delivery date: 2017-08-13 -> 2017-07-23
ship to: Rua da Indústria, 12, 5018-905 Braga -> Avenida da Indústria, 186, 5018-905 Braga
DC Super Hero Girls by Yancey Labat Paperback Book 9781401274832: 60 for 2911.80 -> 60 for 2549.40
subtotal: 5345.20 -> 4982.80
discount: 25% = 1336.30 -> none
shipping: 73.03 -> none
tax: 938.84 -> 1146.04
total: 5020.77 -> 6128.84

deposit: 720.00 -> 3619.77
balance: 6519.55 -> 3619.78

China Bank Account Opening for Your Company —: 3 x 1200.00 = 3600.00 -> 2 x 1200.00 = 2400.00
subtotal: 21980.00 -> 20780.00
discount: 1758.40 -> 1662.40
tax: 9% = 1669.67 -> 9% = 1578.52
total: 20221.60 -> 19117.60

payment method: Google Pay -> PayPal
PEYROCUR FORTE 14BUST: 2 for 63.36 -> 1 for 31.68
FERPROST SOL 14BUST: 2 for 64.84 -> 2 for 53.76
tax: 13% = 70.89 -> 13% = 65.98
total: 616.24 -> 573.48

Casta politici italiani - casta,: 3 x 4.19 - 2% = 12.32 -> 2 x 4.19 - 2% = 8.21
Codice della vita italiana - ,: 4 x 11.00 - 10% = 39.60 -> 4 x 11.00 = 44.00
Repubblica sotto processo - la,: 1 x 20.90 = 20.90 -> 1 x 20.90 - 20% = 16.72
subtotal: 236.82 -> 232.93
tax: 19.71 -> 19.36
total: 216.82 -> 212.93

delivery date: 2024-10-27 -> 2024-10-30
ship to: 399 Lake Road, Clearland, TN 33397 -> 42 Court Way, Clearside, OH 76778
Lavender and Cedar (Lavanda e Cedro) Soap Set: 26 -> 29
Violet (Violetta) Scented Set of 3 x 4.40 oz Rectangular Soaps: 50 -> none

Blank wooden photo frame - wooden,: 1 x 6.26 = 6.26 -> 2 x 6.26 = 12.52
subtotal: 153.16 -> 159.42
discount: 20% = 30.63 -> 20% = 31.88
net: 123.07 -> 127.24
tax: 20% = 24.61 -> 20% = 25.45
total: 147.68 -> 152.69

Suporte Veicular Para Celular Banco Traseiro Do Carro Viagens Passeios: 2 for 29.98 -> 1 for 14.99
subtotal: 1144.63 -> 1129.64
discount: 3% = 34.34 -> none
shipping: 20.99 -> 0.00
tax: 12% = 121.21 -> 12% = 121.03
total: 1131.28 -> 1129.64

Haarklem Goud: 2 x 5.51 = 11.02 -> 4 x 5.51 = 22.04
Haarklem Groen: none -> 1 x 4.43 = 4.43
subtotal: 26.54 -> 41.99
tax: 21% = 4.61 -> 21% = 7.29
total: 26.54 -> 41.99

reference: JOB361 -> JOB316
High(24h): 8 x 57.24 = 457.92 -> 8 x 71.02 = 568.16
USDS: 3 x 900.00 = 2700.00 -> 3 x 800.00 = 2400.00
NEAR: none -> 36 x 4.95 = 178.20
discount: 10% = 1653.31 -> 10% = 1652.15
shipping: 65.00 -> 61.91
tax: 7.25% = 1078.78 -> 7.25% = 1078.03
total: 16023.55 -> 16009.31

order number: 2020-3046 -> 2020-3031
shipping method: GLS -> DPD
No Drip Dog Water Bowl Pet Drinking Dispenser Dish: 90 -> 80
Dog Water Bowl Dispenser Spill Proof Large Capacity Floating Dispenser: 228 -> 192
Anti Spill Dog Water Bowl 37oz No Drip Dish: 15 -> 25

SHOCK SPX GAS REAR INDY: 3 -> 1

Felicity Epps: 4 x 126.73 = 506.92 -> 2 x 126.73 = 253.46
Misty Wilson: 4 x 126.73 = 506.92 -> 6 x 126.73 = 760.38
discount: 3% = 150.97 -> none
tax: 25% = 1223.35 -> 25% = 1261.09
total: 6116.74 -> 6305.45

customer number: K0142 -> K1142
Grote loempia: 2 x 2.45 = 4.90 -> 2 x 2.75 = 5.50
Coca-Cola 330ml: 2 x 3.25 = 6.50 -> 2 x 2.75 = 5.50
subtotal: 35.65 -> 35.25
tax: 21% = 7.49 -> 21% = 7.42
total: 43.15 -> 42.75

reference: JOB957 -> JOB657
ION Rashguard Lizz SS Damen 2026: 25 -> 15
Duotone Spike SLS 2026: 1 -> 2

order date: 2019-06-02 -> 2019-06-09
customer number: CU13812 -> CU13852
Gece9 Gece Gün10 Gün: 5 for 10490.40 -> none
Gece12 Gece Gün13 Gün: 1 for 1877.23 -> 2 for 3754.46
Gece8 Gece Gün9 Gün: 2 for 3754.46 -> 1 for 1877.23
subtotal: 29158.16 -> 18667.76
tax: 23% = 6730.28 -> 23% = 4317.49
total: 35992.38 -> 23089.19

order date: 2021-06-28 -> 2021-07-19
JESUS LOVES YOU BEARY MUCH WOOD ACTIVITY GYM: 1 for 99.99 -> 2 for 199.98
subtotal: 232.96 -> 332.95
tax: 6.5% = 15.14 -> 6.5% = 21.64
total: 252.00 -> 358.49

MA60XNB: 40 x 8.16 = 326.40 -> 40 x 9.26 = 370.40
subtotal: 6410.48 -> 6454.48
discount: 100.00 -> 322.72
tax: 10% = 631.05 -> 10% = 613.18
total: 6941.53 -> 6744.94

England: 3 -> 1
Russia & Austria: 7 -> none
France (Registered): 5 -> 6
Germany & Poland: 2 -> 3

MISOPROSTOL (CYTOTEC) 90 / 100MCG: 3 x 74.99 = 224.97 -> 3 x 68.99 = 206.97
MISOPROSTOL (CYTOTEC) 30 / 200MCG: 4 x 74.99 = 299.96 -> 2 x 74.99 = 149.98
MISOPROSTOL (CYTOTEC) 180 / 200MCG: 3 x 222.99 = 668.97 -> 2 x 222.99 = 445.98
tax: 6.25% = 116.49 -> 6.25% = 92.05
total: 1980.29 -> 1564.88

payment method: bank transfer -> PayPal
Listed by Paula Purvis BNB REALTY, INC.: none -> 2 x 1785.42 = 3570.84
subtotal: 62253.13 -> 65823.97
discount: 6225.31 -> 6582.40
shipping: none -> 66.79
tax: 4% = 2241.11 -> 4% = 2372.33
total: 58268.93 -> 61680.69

**PROBLEM**
Work out how many lines of the data include the word "Haarklem", and write that number alone.

**EXERCISE SOLUTION**
2